SOURCE DATA section start

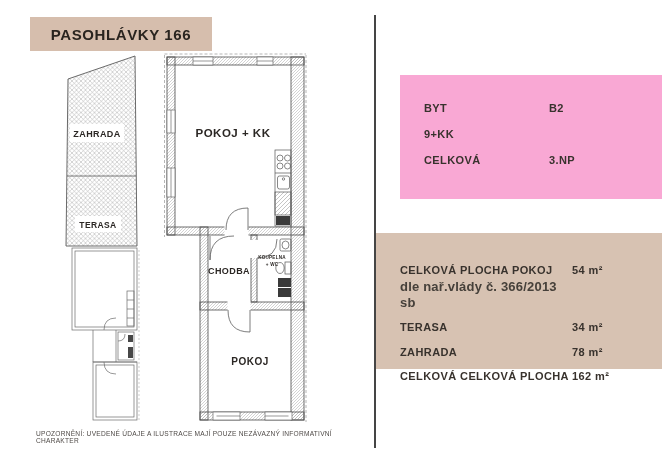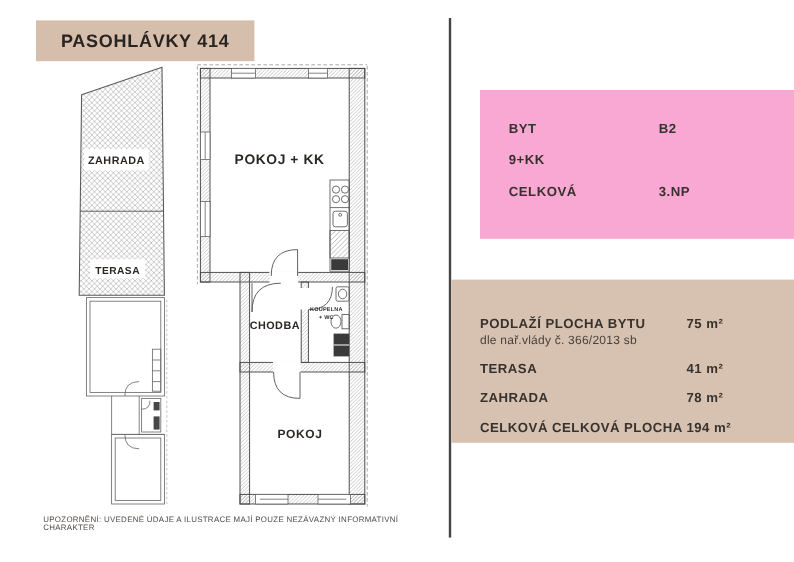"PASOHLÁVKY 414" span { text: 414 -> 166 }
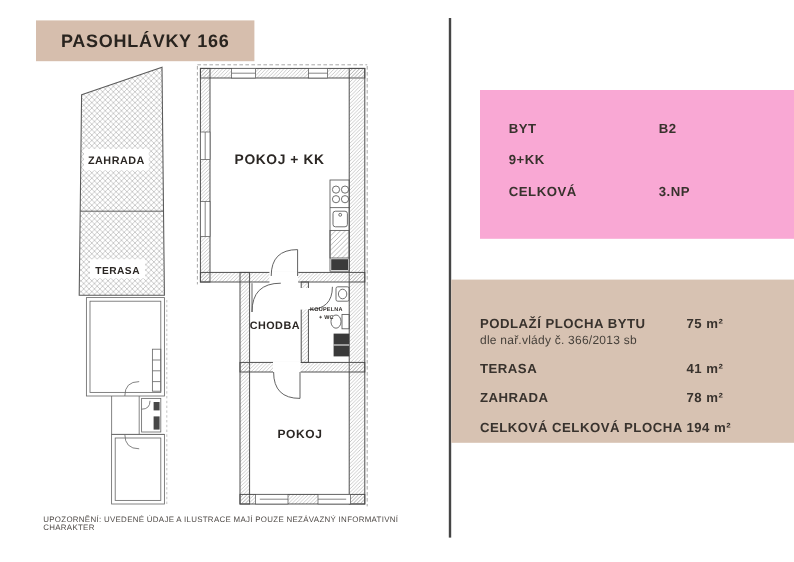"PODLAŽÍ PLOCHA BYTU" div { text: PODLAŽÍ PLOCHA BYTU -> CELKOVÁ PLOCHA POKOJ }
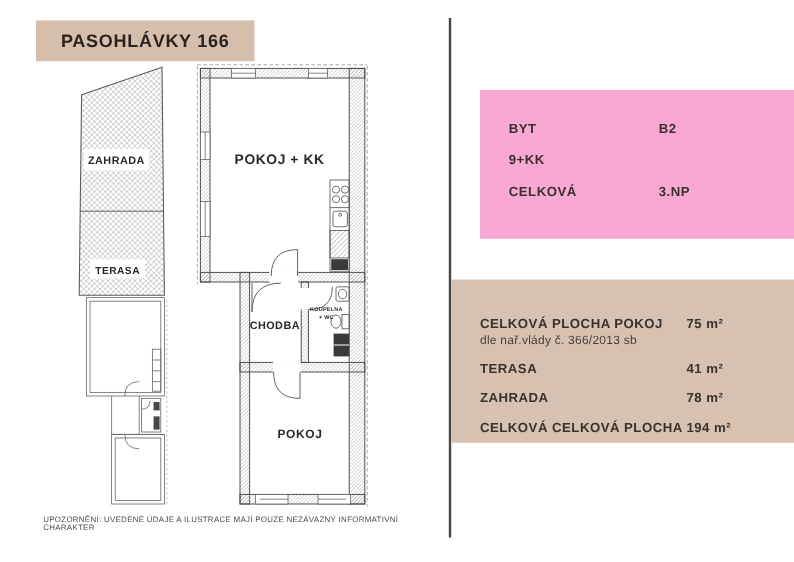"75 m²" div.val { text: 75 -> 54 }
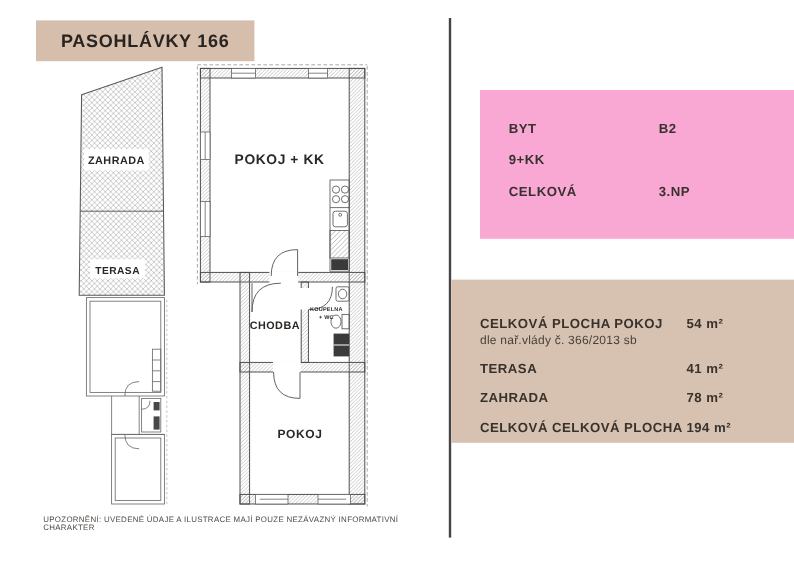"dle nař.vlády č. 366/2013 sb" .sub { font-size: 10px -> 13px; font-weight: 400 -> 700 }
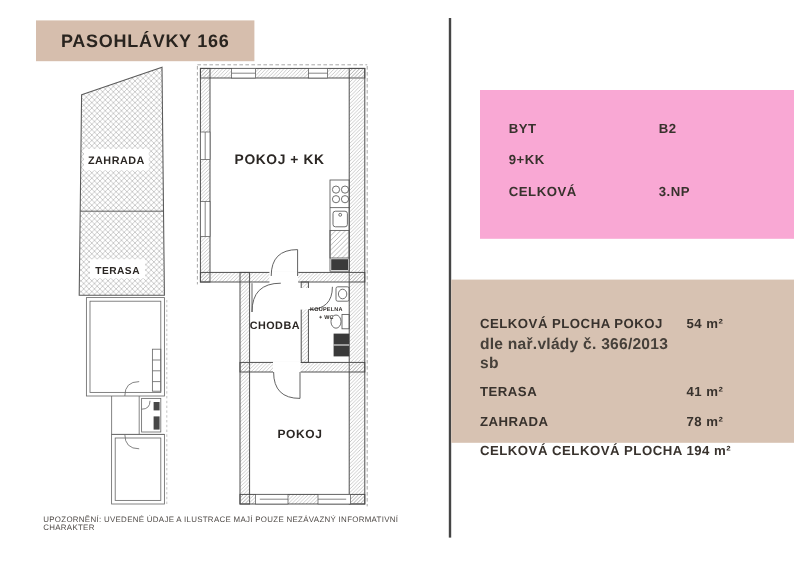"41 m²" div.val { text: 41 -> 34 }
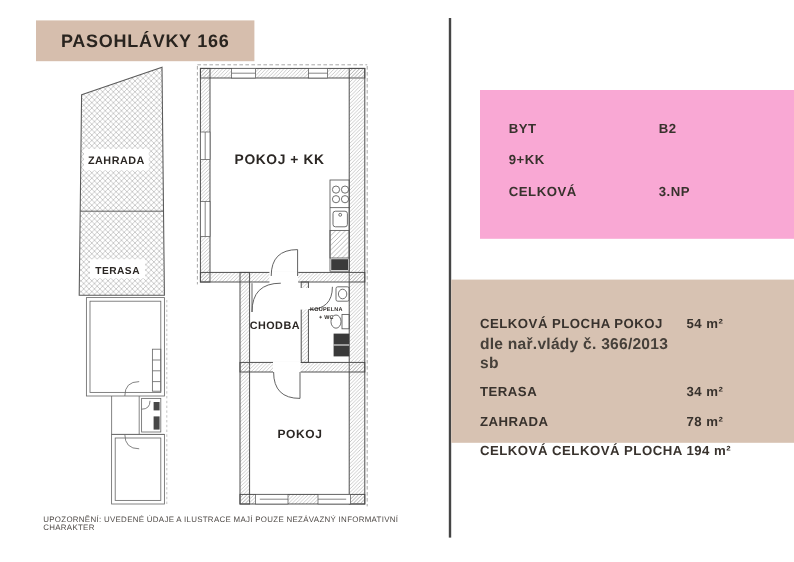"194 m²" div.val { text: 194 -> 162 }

SOURCE DATA section end
SOURCE DATA section start

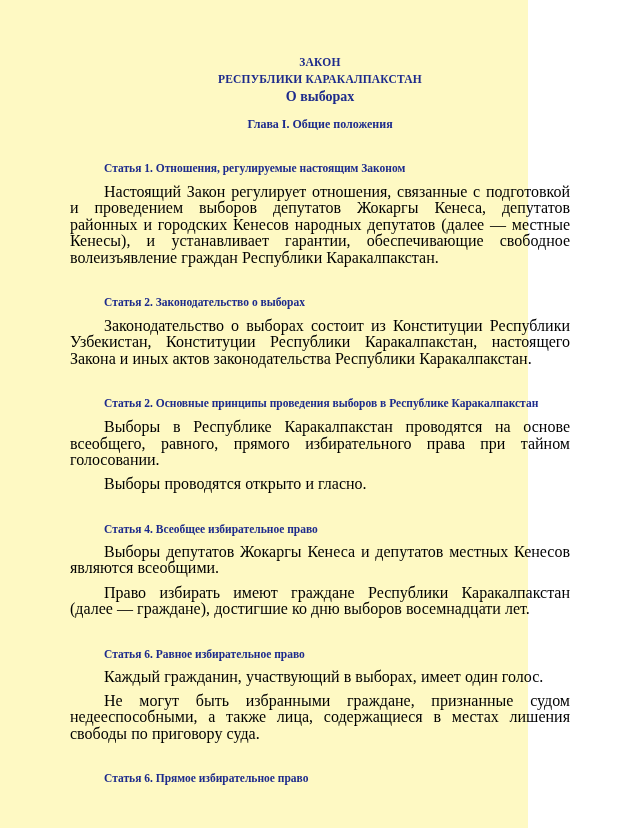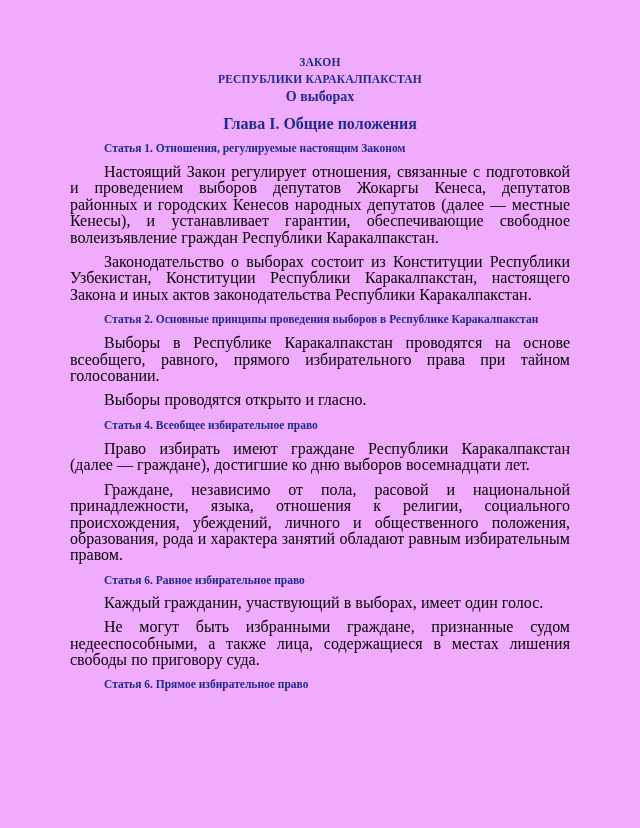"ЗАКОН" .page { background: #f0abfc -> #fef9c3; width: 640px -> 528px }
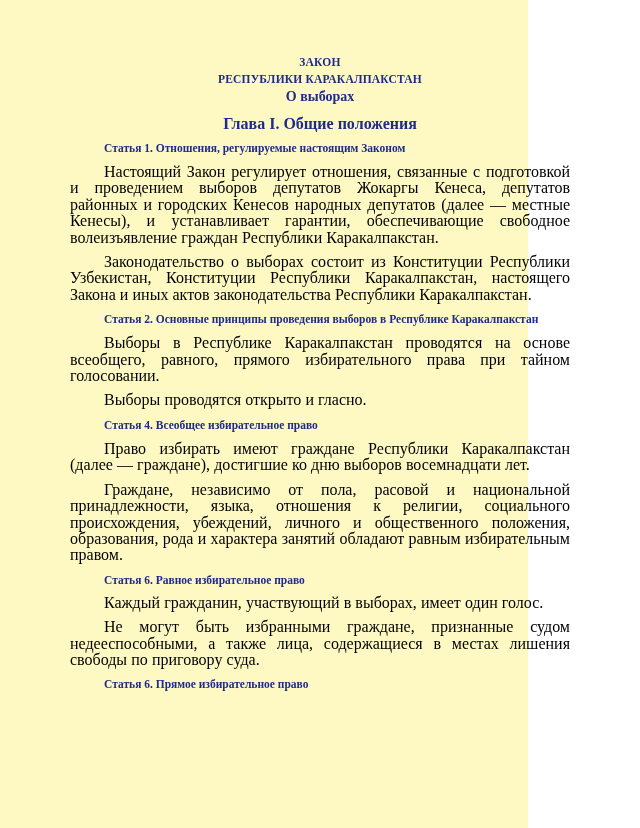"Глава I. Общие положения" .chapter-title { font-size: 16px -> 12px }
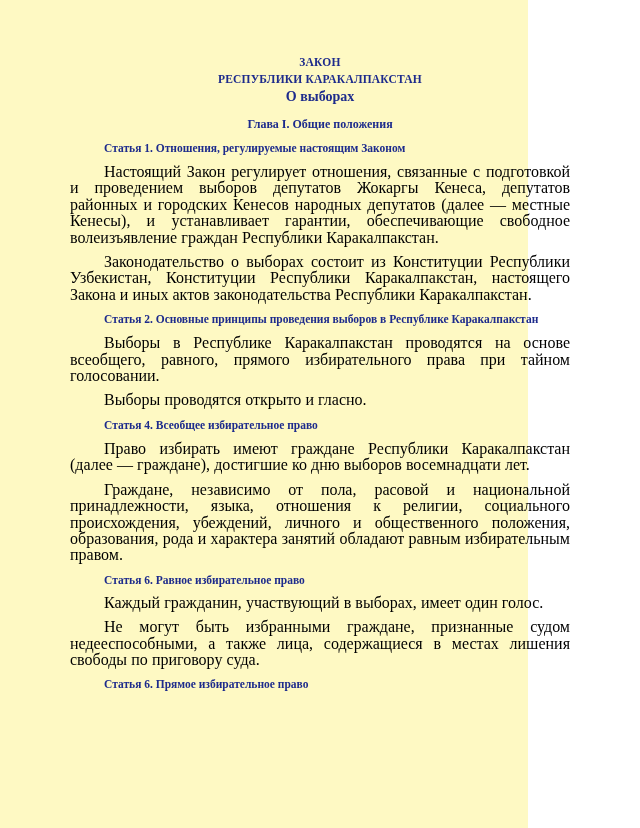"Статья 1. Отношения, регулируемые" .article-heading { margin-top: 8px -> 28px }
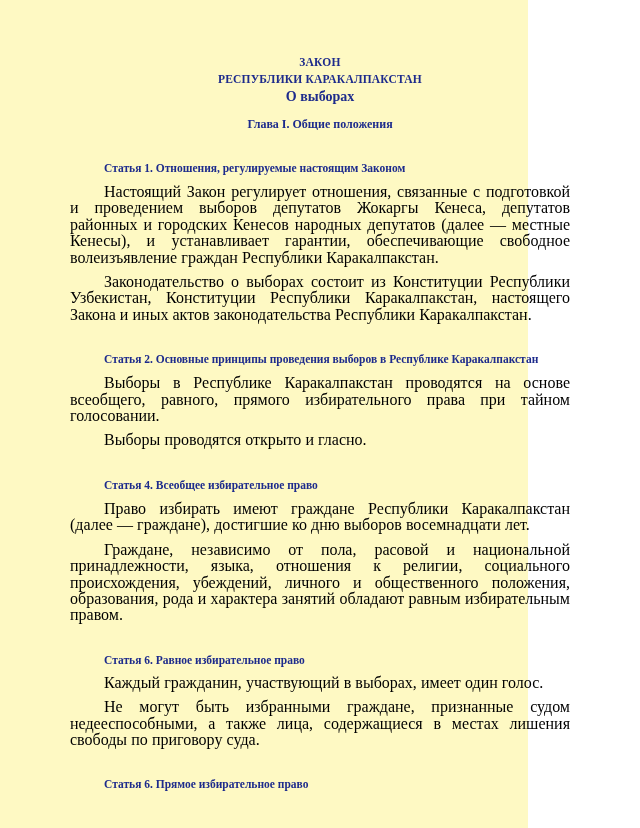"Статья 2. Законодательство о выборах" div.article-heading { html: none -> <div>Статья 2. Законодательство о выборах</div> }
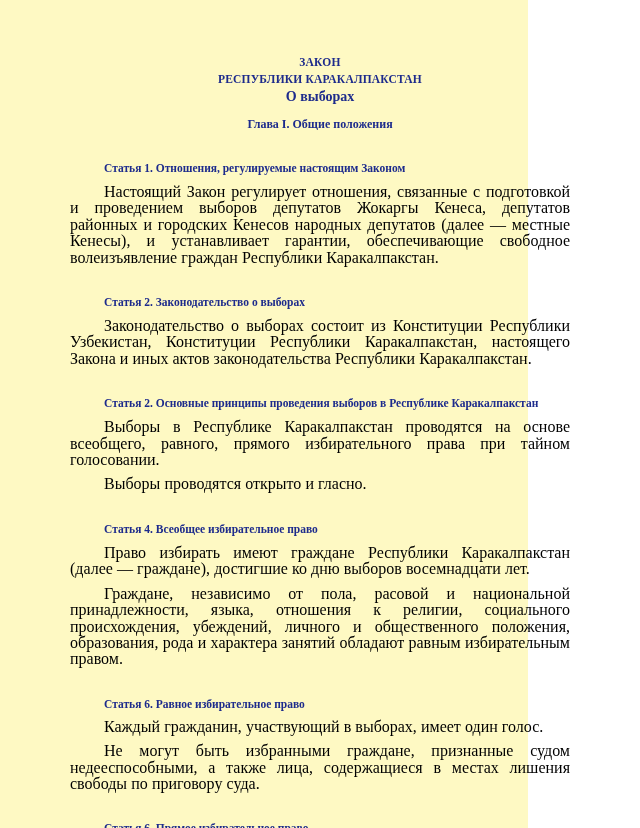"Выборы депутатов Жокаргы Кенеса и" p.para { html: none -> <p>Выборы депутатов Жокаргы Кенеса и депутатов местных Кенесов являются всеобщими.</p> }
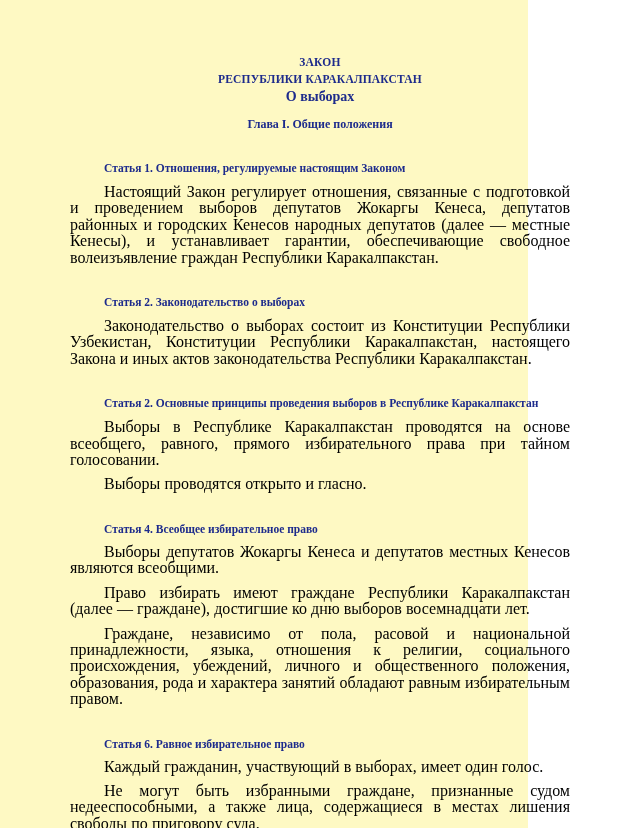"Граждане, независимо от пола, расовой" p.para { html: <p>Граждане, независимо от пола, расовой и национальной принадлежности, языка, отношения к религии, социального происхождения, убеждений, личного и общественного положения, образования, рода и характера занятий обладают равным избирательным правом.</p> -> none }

SOURCE DATA section end

■ DIRECTIONS FOR THIS TASK ■
Give the lines above again exactly, from the one containing "font-size: 16px ->" to the one containing "html: <p>Граждане, независимо", both included, but leave out the pictures.

■ FINISHED EXERCISE ■
"Глава I. Общие положения" .chapter-title { font-size: 16px -> 12px }
"Статья 1. Отношения, регулируемые" .article-heading { margin-top: 8px -> 28px }
"Статья 2. Законодательство о выборах" div.article-heading { html: none -> <div>Статья 2. Законодательство о выборах</div> }
"Выборы депутатов Жокаргы Кенеса и" p.para { html: none -> <p>Выборы депутатов Жокаргы Кенеса и депутатов местных Кенесов являются всеобщими.</p> }
"Граждане, независимо от пола, расовой" p.para { html: <p>Граждане, независимо от пола, расовой и национальной принадлежности, языка, отношения к религии, социального происхождения, убеждений, личного и общественного положения, образования, рода и характера занятий обладают равным избирательным правом.</p> -> none }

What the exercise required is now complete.